Dr. Ashok Bharucha is an experienced psychiatrist and researcher based out of South Abington Township, Pennsylvania.
He is a graduate of the internationally renowned McLean Hospital of Harvard Medical School and possesses additional specialty training in geriatric psychiatry from the Department of Psychiatry and Behavioral Sciences at the University of Washington School of Medicine.
With over thirty years of clinical research experience, Dr. Bharucha’s treatment methods combine talk therapy (psychotherapy) with psychoactive medications (psychopharmacology). As a leader in his field, Dr. Bharucha has received multiple nominations for his clinical teaching and has been involved in several projects funded by the National Institute on Aging and the National Science Foundation. Valuing open and collaborative dialogue, he works alongside patients to develop comprehensive treatment plans best suited to their personal needs.
- What is your current role?
I operate a private practice, Transformations: Adult and Geriatric Psychiatry, PC. My role is to establish a collaborative therapeutic relationship with individuals to treat a wide range of mental health conditions. My services include but are not limited to psychiatric consultation, medication management, psychotherapy, evaluation and treatment of late-life mental disorders and various forms of dementia.
More information can be found at www.transformationspsychiatry.com
- What was the inspiration behind your career?
I spent almost twenty years as a part of an academic research community. While I enjoyed the academic arena, I also recognized the lack of accessible mental health care in the United States, especially in regions outside of metropolitan areas. This ultimately motivated me to establish my private practice to help underserved communities gain access to quality health care.
- What defines your way of treating patients?

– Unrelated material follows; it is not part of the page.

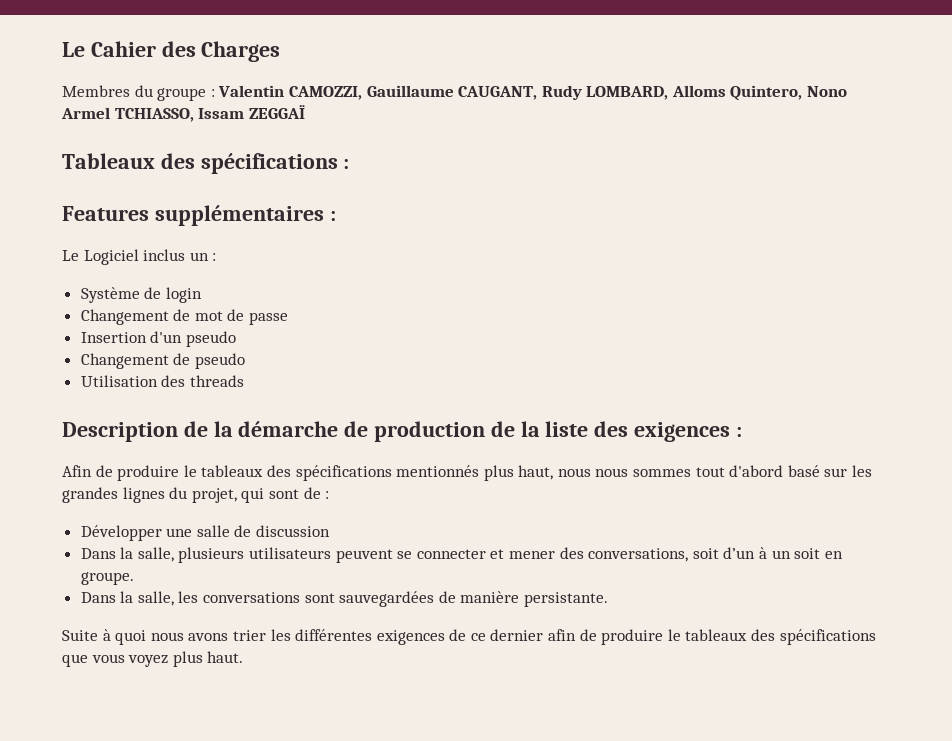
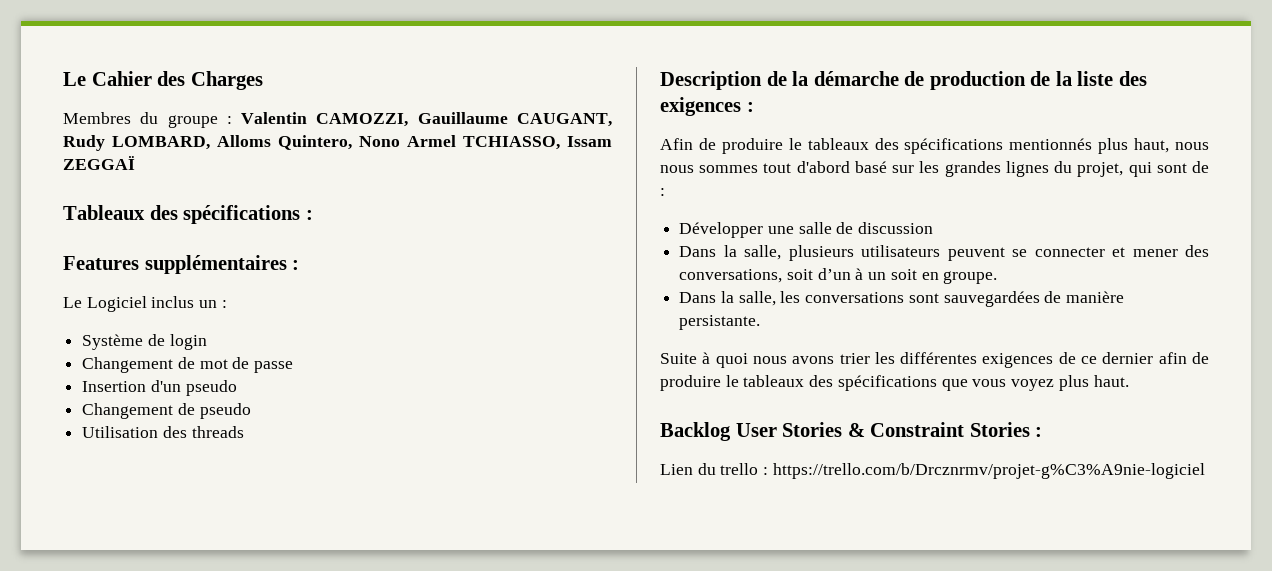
+ Backlog User Stories & Constraint Stories :
+ Lien du trello : https://trello.com/b/Drcznrmv/projet-g%C3%A9nie-logiciel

I am a firm believer in talk therapy with a combination of psychoactive medications. I also think it is essential to conduct extensive research when selecting a psychiatrist. In my opinion, no physician-patient relationship should be established until both parties mutually agree to move forward. My intake process allows for open and collaborative dialogue, and it is a time where I will decide whether I am the appropriate person to aid the individual in his/her recovery. A physician-patient mismatch often leads to poor outcomes, so I take the necessary steps to avoid such situations.
- What keys to being productive can you share?
Everyone has their own system that works for them, but for me, adhering to a set schedule keeps me on track for the day. I typically start my morning with emails and meetings and the rest of the day is reserved for my patients. Once I am home, I do my best to recharge and focus on my personal obligations. It is important to set boundaries between your workspace and home life.
- Tell us one long-term goal in your career.
One of my long-term goals is to further expand my services. With so many underserved populations currently in the United States, I want to help make mental health care affordable and accessible. There is still a stigma associated with seeking professional help and I want to do whatever I can to eliminate this type of thinking.
- How do you measure success?
I operate in a field where I need to understand my patients as whole persons. In order to help them, I need to develop a deep understanding of their family history as well as their past medical and psychiatric conditions. I measure success by the quality of lives my clients go on to live. My job is to develop a comprehensive treatment plan based on collaborative input and trust.
- What’s the most valuable lesson you’ve learned through the course of your career?
That human beings are extremely complex. Never assume that you truly understand someone. Take the time to listen to their story and figure out what makes them who they are. With experience in clinical and academic settings, I do my best to bring my knowledge into my sessions and then work from there.
- What advice would you give to others aspiring to succeed in your field?
I think it is vital to have a clear approach. The medical field offers a wide range of opportunities, but it is also a very challenging and competitive space. There are many subspecialties within psychiatry, and even greater range of treatment approaches, so one must hone-in on what works best for them.
- What are some of your favorite things to do outside of work?
I really enjoy the outdoors. When I am not working, I do my best to get outside as much as I can. It is a great way for me to clear my head. I find a brisk walk extremely therapeutic.
- What are a few influential books you’ve read and/or websites you keep up with that you’d recommend
Lost Connections: Uncovering the Real Causes of Depression – and the Unexpected Solutions by Johann Hari. This book provides a highly sophisticated account of a personal struggle with depression and its underlying causes. The former director of the National Institute of Mental Health, Thomas Insel, has recently published a truly seminal book, Healing: Our Path from Mental Illness to Mental Health, that should be required reading in the field.